--- Modification records ---
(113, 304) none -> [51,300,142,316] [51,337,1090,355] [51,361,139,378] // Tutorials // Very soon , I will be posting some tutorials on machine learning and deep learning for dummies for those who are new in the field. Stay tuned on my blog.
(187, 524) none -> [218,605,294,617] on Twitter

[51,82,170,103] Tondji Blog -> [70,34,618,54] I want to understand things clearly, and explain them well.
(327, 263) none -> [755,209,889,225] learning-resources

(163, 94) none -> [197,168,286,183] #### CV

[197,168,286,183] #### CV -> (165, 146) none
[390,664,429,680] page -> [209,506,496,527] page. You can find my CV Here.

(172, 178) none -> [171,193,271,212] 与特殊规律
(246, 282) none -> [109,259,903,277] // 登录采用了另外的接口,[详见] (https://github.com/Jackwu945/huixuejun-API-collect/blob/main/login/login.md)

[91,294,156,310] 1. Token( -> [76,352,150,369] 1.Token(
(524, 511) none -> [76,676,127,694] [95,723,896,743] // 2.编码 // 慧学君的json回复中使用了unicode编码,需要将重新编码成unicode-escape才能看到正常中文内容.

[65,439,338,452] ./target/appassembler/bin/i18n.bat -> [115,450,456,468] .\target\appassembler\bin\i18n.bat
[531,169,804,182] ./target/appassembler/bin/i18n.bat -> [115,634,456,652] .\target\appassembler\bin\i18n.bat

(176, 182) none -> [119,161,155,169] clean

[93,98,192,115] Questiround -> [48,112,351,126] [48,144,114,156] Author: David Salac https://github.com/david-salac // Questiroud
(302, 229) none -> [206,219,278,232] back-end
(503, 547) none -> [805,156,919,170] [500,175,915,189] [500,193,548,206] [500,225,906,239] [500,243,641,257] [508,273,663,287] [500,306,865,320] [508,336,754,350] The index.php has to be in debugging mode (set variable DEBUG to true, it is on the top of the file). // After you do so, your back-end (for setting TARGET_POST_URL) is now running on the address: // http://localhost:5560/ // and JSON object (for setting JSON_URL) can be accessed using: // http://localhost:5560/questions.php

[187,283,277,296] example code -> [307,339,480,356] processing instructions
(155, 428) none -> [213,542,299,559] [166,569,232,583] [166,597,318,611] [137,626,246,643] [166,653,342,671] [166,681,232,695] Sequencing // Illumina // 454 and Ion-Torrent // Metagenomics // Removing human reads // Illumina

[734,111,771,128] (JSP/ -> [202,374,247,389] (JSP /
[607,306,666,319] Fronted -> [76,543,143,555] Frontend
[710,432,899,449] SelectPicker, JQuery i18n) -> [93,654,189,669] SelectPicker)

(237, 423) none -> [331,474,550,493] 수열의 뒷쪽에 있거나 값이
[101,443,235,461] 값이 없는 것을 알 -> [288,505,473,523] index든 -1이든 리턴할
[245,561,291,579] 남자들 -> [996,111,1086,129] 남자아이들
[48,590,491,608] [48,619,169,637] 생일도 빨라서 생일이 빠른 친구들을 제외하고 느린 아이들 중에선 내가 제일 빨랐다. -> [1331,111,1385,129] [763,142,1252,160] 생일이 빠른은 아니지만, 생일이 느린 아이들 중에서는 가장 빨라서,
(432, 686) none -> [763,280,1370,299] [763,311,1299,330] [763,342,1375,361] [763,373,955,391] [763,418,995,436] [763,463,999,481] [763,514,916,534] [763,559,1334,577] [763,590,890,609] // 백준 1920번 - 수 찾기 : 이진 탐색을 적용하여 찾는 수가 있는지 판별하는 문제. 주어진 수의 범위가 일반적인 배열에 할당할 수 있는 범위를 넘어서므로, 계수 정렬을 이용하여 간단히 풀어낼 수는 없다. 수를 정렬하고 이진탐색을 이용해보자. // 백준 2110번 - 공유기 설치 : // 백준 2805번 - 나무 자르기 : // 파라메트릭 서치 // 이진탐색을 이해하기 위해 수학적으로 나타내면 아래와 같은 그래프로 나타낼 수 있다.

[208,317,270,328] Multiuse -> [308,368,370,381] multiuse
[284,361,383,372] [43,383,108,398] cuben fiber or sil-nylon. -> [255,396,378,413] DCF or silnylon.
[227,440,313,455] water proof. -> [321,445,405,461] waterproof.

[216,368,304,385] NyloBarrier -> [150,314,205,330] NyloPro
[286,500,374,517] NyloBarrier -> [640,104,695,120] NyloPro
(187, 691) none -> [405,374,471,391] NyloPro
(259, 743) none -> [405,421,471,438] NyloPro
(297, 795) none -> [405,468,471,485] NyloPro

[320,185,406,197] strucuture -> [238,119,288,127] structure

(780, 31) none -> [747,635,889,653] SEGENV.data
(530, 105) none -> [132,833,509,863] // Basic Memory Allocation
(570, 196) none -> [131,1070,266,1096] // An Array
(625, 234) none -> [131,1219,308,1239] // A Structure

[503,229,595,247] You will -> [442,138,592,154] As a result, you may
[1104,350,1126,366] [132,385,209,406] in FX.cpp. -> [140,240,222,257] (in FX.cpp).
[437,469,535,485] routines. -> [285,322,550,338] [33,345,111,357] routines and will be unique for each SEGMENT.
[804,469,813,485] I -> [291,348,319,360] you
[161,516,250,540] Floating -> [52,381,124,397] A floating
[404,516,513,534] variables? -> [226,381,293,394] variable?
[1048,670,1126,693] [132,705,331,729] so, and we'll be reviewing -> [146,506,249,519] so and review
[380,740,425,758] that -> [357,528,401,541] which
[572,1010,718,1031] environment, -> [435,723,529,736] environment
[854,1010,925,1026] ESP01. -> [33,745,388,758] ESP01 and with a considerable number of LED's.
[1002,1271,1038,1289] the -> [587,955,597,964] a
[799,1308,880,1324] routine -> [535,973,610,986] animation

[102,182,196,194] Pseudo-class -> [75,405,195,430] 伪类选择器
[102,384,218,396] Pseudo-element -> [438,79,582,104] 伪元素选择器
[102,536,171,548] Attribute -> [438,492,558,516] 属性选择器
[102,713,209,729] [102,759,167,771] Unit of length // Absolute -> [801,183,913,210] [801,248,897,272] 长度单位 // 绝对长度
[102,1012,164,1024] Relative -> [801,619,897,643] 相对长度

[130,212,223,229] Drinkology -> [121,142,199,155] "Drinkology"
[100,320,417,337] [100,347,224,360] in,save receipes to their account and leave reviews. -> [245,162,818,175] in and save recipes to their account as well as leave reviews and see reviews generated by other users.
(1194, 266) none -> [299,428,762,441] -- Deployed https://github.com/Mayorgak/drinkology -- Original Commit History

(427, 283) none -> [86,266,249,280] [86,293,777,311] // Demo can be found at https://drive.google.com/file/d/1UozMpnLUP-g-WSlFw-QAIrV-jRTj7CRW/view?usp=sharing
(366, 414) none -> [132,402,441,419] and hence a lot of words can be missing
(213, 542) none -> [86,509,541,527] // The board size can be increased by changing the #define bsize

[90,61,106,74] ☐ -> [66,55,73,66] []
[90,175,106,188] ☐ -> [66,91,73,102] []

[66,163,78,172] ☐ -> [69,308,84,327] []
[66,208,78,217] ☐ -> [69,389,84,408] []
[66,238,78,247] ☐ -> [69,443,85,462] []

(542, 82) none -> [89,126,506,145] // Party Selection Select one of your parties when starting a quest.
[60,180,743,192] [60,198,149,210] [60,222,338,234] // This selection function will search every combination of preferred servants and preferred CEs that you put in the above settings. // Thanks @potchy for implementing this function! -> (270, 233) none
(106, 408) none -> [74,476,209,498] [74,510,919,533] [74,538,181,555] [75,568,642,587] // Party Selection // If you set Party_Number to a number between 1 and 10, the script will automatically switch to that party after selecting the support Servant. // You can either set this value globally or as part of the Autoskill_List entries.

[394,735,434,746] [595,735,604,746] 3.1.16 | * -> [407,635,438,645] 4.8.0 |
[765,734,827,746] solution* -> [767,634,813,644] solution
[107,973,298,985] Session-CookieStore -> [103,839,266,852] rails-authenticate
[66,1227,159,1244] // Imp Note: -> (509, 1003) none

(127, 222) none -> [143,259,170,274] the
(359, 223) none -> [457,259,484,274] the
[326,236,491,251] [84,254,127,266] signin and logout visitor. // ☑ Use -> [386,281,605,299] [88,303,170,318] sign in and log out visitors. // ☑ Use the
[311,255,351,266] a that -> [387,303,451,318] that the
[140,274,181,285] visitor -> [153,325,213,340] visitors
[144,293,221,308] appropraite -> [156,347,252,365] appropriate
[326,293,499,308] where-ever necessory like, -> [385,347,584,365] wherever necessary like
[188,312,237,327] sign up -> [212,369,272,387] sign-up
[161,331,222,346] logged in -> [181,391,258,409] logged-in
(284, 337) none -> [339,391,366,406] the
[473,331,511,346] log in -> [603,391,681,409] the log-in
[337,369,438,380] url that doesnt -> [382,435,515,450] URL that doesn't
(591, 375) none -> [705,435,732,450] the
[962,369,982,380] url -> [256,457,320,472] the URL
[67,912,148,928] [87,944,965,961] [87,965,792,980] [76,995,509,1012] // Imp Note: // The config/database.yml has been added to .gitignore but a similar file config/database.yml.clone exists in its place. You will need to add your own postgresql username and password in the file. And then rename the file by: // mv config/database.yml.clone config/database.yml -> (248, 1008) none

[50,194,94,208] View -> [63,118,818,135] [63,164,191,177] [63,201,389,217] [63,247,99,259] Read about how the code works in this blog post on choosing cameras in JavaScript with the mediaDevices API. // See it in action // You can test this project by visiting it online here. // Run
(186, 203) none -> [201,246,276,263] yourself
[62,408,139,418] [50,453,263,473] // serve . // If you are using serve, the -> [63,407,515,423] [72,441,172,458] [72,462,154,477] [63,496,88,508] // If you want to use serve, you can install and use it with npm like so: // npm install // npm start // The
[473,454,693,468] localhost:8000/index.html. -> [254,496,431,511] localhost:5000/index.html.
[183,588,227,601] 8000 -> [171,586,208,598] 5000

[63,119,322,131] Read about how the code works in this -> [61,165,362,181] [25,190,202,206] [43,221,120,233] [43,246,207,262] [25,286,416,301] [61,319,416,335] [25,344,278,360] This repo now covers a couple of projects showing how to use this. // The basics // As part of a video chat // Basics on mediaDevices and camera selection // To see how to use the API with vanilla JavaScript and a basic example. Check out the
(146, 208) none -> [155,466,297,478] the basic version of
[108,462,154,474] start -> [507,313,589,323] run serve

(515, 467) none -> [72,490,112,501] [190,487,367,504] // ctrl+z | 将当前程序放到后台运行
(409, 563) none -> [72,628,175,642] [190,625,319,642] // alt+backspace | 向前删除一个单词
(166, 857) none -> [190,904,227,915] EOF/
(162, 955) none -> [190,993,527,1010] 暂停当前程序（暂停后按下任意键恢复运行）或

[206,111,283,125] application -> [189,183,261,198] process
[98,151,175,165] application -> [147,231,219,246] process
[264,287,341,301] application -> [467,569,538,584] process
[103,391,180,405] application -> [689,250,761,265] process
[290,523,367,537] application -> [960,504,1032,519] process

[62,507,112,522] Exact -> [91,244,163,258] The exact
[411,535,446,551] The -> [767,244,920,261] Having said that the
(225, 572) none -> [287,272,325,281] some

--- Exercise goal ---
Send back an exact copy of only the lines from the line with "(166, 857) none -> [190,904,227,915] EOF/" up to and including the line with "[264,287,341,301] application ->" in the data above.

--- Solution to this problem ---
(166, 857) none -> [190,904,227,915] EOF/
(162, 955) none -> [190,993,527,1010] 暂停当前程序（暂停后按下任意键恢复运行）或

[206,111,283,125] application -> [189,183,261,198] process
[98,151,175,165] application -> [147,231,219,246] process
[264,287,341,301] application -> [467,569,538,584] process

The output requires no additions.